流体用容器70はウェル30に入っている、内側トラフ(試料ウェル)内から取得した流体試料を試験するのに使用される流体を保持し得る。図10に示した実施形態では、第1のセットのバイアル75がウェル52に送られる酵素を保持する。一実施形態では、バイアル75の各々は約5cc〜10ccの内部流体容積を有することができ、約1.2cc以上の総充填容量の酵素を保持する。バイアル76に含まれ得る酵素には、「PytoGene(商標)」を含む本願明細書に記載のものがある。少なくとも1つのバイアル76はエンドトキシンを含み得る。一実施形態では、バイアル76は約10ccの内容積を有し、約7ccのエンドトキシンを含む。バイアル76によって保持されるエンドトキシンは大腸菌を含み得る。流体用容器70は基質を保持する3本のバイアル77も含み得る。図示の3本のバイアル77の各々は約10ccの内容積を有する。3本のバイアル77は総容量が約6ccの好適な基質を保持し得る。本発明に使用可能な基質には、エンドトキシンの存在を識別することのできる知られている任意の発色性または蛍光性基質を含む。さらなるセットのバイアル78が、本願明細書に記載したものを含む従来の任意の緩衝液を保持する。図示したバイアル78の各々は約10ccの内容積を有し、約5ccの組み合わされた総充填容量の緩衝液を保持する。別のセットのバイアル79は清浄な対照水を含み得る。図示の実施形態では、アセンブリ40は合計で約11.5ccの水を保持する4本の10ccのバイアルを含んでいる。上記実施形態のいずれかでは、バイアルは上記容積を超える内容積を有し得る。同じく、流体用容器70は多少のその個々の流体を含むように充填され得る。また、各液体を保持するバイアルの数は上記の数より多いか、または少ないものであり得る。さらに、緩衝液および基質を組み合わせて1つの液体試薬を形成してよい。同じく、緩衝液、基質、および組換酵素を組み合わせ、凍結乾燥して1つの凍結乾燥試薬を形成してもよい。
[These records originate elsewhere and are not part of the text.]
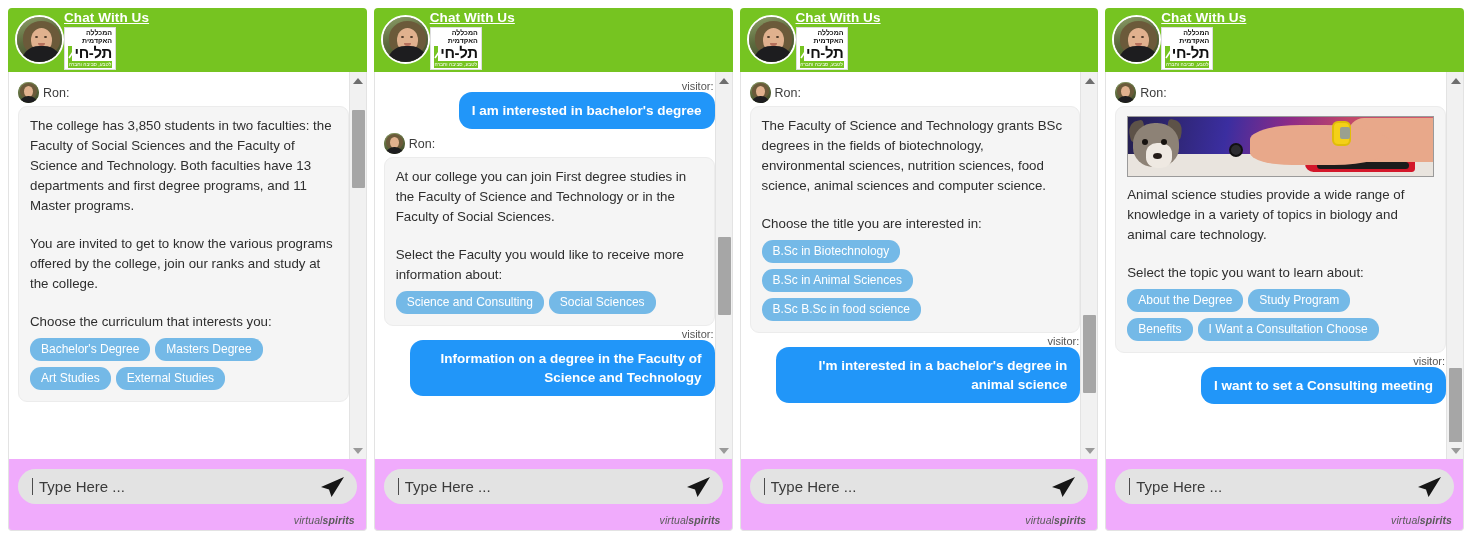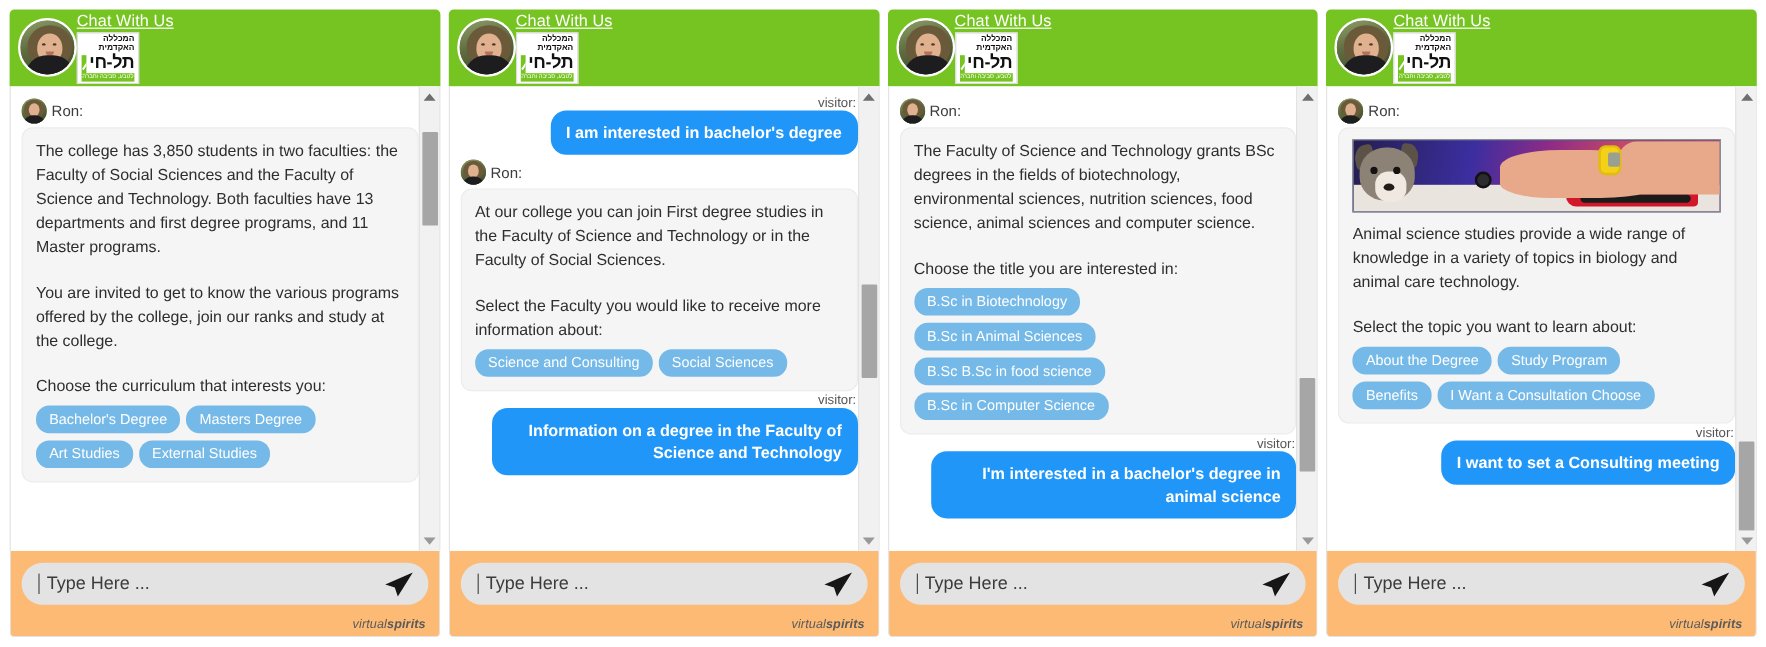--- a/index.html
+++ b/index.html
@@ -58,7 +58,7 @@
   .chat-title {
     color: #ffffff;
     font-size: 13.5px;
-    font-weight: normal;
+    font-weight: bold;
     letter-spacing: .1px;
     text-decoration: underline;
     line-height: 15px;

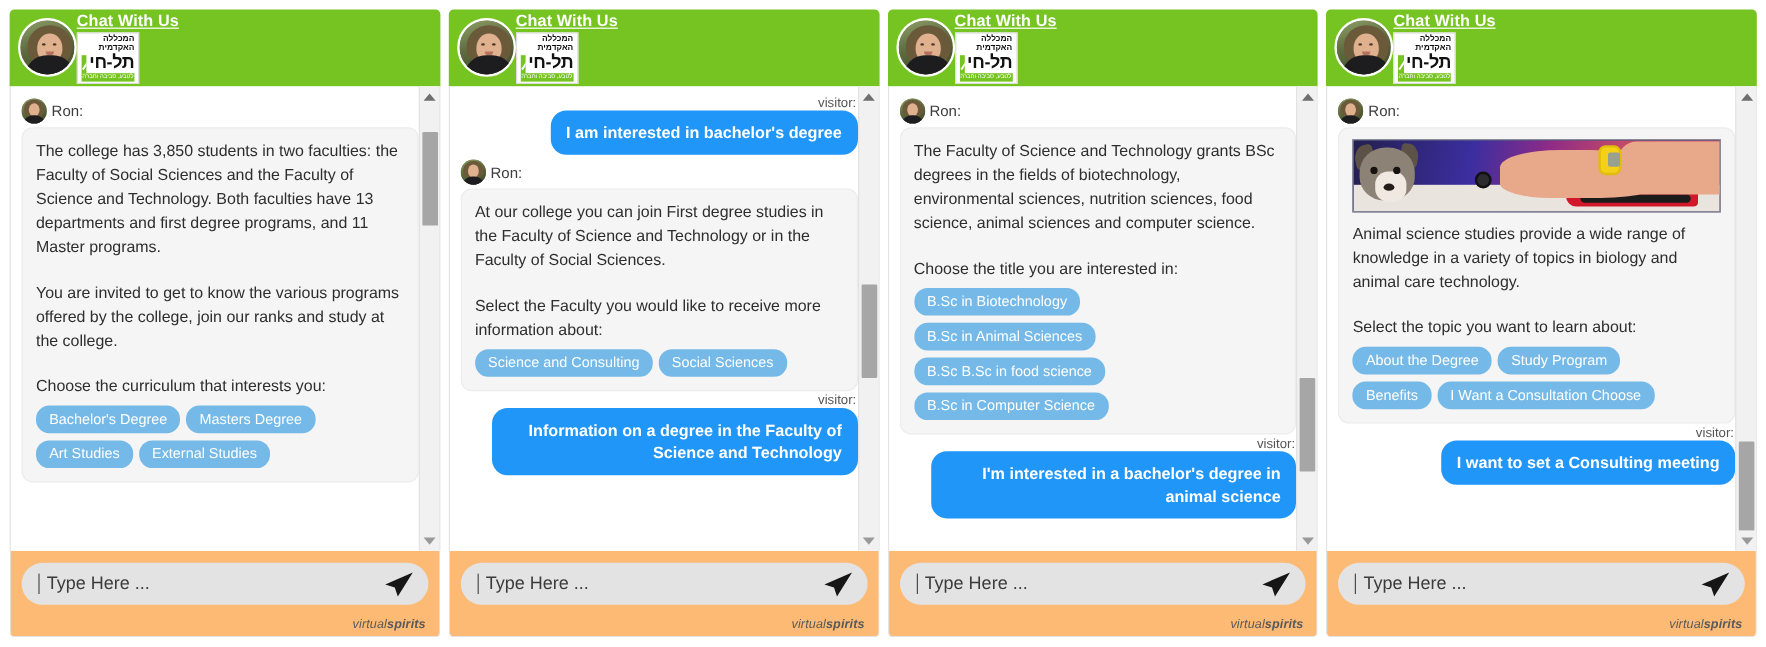--- a/index.html
+++ b/index.html
@@ -454,9 +454,6 @@
           </div>
           <div class="qrow">
             <div class="qbtn">B.Sc B.Sc in food science</div>
-          </div>
-          <div class="qrow">
-            <div class="qbtn">B.Sc in Computer Science</div>
           </div>
         </div>
 

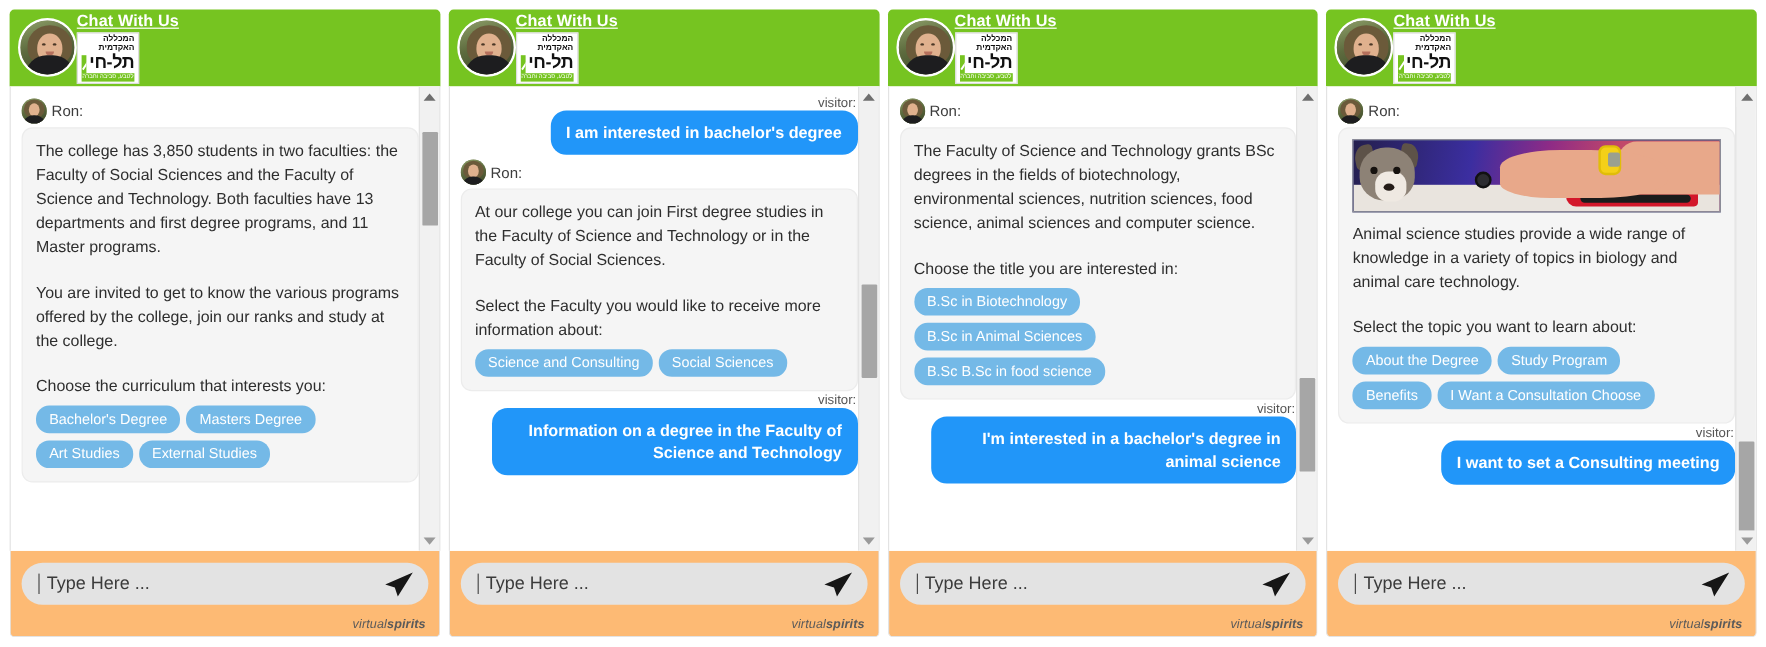--- a/index.html
+++ b/index.html
@@ -210,7 +210,7 @@
   
   .wfooter {
     flex: 0 0 auto;
-    background: #fdba74;
+    background: #f0abfc;
     border: 1px solid #e3e3e3;
     border-top: none;
     border-radius: 0 0 4px 4px;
カートリッジハウジング42は、図10および12に示したように、容器70からカバー80を受け取る複数の複数の溝付き開口部84も含み、容器70はアクセスされ、容器70内の流体が取得される。カバー80は下面82を有するフランジ81および容器70のある開口部内に位置決めされる栓部分83を含む。各開口部84は第1の径を有する鍵穴85および第2の径を有する保持穴86を含む。図11に示したように、鍵穴85の径は保持穴86の径よりも大きい。その結果、以下に記載するように、カバー80は鍵穴85に垂直に導入され、次に保持穴86内に水平に滑動される。保持穴86は図12に示したようにカバー80を受け取る。保持穴86の一部の周りに延在する上部フランジ87はフランジ81の下方の下面82と係合し、保持穴86内でカバー80を支持する。図12に示したように、フランジ81の下面82はカートリッジハウジング42(フランジ87)の一部分と接触する唯一の表面である。容器70内に延びる栓部分83は、鍵穴85に導入され、かつ保持穴86内に滑動されるときに、カートリッジハウジング42と接触しない。その結果、カバー80の栓部分83上の流体または材料はカートリッジハウジング42と接触せず、それを汚染しない。同様に、種々の容器70のカバー80はカートリッジハウジング42によって汚染されない。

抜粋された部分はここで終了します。